The Society for Social Work and Research

2014 Annual Conference

January 15-19, 2014 I Grand Hyatt San Antonio I San Antonio, TX

Venue-Based Network Analysis to Understand Substance Use Among Young Gay, Bisexual and Other Men Who Have Sex With Men

Saturday, January 18, 2014: 3:00 PM
HBG Convention Center, Room 008B River Level (San Antonio, TX)
* noted as presenting author
Ian W. Holloway, MSW, MPH, Assistant Professor, University of California, Los Angeles, Los Angeles, CA
Eric Rice, PhD, Assistant Professor, University of Southern California, Los Angeles, CA
Background and Purpose: Young gay, bisexual and other men who have sex with men (hereafter YMSM) are at disproportionate risk for substance use and abuse as compared to their heterosexual counterparts. YMSM substance use often takes place in bars, clubs and other venues where YMSM congregate. Despite the fact that most venues stand alone as physical brick-and-mortar entities, they are part of an interconnected social space constituted by the men who frequent those venues. The present paper uses a novel analytic method, venue-based social network analysis, to understand the association between network position and substance use. This approach may be useful in the formulation of substance use prevention for this vulnerable population.

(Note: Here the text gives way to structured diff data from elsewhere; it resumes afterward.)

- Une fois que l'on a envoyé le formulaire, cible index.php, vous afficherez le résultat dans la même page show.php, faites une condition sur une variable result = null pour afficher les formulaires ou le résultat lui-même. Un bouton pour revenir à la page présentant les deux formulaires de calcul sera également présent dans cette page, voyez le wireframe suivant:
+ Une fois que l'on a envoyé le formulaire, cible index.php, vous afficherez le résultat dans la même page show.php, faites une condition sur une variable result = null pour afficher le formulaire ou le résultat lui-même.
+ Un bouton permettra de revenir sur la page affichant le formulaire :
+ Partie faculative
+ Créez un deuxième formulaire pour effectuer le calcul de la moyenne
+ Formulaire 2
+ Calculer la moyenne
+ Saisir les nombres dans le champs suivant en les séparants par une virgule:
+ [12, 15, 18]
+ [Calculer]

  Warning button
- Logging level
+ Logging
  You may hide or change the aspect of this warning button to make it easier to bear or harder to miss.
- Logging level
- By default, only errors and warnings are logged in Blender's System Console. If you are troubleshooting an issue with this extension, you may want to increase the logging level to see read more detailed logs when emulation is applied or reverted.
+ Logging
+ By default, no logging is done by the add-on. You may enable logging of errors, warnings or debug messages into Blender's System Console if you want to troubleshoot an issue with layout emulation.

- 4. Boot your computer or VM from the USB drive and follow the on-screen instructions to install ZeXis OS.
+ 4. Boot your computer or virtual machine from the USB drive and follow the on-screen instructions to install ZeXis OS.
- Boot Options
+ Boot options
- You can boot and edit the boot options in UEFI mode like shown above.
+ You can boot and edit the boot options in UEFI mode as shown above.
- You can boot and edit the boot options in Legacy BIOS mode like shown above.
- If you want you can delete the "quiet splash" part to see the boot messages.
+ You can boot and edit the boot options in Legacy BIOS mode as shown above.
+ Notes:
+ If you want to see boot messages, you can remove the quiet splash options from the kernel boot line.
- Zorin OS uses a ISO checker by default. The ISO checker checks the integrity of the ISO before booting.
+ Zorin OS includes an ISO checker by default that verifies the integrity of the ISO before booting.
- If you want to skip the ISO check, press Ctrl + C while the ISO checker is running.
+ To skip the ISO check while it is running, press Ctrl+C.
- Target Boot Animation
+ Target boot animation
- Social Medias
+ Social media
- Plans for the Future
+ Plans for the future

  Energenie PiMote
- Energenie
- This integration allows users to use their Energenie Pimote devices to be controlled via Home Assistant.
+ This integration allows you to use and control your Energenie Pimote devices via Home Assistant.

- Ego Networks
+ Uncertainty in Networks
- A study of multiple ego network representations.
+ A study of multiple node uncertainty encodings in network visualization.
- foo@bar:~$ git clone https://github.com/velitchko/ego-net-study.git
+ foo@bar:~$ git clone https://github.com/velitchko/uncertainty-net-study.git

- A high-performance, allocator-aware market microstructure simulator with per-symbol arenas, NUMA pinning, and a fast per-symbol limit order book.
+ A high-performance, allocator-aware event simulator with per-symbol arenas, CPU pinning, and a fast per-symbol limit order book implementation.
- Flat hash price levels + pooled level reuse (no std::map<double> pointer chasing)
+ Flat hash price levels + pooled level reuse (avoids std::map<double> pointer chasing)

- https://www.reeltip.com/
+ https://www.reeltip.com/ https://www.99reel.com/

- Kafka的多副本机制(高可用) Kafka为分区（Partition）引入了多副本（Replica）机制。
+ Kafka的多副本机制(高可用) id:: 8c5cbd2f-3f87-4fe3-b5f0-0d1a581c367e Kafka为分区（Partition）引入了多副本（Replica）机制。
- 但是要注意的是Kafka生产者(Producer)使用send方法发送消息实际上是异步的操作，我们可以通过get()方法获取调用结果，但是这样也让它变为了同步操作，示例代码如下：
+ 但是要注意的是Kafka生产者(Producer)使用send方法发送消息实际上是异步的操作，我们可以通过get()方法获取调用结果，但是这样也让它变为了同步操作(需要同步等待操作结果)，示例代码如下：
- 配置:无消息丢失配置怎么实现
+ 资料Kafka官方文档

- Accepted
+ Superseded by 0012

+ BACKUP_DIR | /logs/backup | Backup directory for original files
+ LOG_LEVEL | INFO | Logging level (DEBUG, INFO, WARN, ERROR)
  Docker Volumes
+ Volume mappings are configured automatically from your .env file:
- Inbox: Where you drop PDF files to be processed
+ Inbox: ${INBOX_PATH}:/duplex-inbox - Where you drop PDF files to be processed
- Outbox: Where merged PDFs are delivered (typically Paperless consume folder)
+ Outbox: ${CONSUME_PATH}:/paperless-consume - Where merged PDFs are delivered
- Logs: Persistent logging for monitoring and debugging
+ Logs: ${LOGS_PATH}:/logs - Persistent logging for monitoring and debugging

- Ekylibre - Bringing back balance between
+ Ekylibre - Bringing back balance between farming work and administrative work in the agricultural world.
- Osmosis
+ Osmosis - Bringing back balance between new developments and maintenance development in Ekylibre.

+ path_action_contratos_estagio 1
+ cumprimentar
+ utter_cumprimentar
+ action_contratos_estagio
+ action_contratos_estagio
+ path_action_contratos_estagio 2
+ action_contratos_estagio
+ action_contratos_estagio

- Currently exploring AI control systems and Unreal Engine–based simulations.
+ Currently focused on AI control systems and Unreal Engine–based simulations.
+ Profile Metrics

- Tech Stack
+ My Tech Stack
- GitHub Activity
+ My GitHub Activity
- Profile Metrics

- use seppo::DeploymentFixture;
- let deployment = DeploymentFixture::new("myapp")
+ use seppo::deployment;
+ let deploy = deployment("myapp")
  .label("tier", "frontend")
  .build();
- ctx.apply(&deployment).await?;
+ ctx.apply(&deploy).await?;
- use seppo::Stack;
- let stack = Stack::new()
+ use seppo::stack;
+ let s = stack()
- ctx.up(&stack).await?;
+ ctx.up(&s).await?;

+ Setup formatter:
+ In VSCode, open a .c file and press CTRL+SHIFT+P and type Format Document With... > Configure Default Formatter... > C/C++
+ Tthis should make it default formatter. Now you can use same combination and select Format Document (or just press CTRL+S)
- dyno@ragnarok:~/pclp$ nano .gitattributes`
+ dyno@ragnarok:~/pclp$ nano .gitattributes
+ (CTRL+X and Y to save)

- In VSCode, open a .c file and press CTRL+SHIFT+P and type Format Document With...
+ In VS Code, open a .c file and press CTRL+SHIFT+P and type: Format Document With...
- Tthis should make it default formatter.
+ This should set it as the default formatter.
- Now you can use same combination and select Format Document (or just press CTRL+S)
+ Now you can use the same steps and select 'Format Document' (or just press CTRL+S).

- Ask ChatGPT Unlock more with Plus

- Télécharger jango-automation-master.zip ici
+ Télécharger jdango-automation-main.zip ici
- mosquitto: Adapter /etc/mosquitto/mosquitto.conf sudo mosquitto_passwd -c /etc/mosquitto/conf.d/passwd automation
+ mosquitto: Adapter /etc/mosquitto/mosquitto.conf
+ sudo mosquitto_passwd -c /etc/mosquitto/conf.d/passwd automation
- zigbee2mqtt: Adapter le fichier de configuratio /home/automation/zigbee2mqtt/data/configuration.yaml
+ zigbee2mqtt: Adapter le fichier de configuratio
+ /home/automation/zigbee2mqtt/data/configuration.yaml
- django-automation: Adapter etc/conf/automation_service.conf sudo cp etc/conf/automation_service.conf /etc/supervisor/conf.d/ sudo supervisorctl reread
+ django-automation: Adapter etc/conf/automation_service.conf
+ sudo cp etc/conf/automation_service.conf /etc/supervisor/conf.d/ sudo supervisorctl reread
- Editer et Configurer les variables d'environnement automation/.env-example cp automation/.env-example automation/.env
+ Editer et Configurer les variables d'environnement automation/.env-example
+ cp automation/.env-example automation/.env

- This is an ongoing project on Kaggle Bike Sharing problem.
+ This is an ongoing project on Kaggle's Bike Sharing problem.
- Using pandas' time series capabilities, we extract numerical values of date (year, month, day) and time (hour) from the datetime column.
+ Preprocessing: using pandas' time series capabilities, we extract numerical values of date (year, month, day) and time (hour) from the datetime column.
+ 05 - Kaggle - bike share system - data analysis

Methods: Cross-sectional data from the Healthy Young Men study were used for the present analysis.  Participants were asked to report their recent substance use and to nominate up to three favorite venues in which to socialize with other YMSM. Informed by the Theory of Duality of Persons and Groups, two-mode network analysis was used to create a person-by-venue matrix with unique identifiers for study participants on the row (N=484) and nominated venues on the column (N=110). Matrix algebra in UCINet was used to generate a person-by-person matrix (484x484), which was graphed using the social network visualization program Netdraw. Network measures, including centrality, were calculated and used to document the association between position in the network and substance use variables.

Results: Nearly all participants (99%) were connected by at least one venue and over 80% were connected by two or more venues. The majority of YMSM indicated recent alcohol use (94%) and large percentages had smoked cigarettes (82%) and used marijuana (62%) in the past 3 months. Users of these commonly available substances were more central to the person network and were positioned next to other users more frequently than non-users were positioned next to non-users. Illicit substance users (29%) and club drug users (23%) were evenly dispersed throughout the person network and were more likely to be connected to non-users than other users.

Conclusions and Implications: YMSM are highly interconnected by their shared venue attendance. Associations between central position in the network and alcohol, cigarette, and marijuana use indicate a higher degree of venue-sharing among users of these commonly available substances. One possible explanation for higher centrality scores among those who drink, smoke and use marijuana may relate to availability and social acceptability of these substances in the venues where YMSM congregate. Structural interventions and/or venue-based interventions that seek to change social norms regarding alcohol, cigarette, and marijuana may be effective with YMSM. Reducing illicit substance use and club drug use among YMSM may require individually tailored interventions.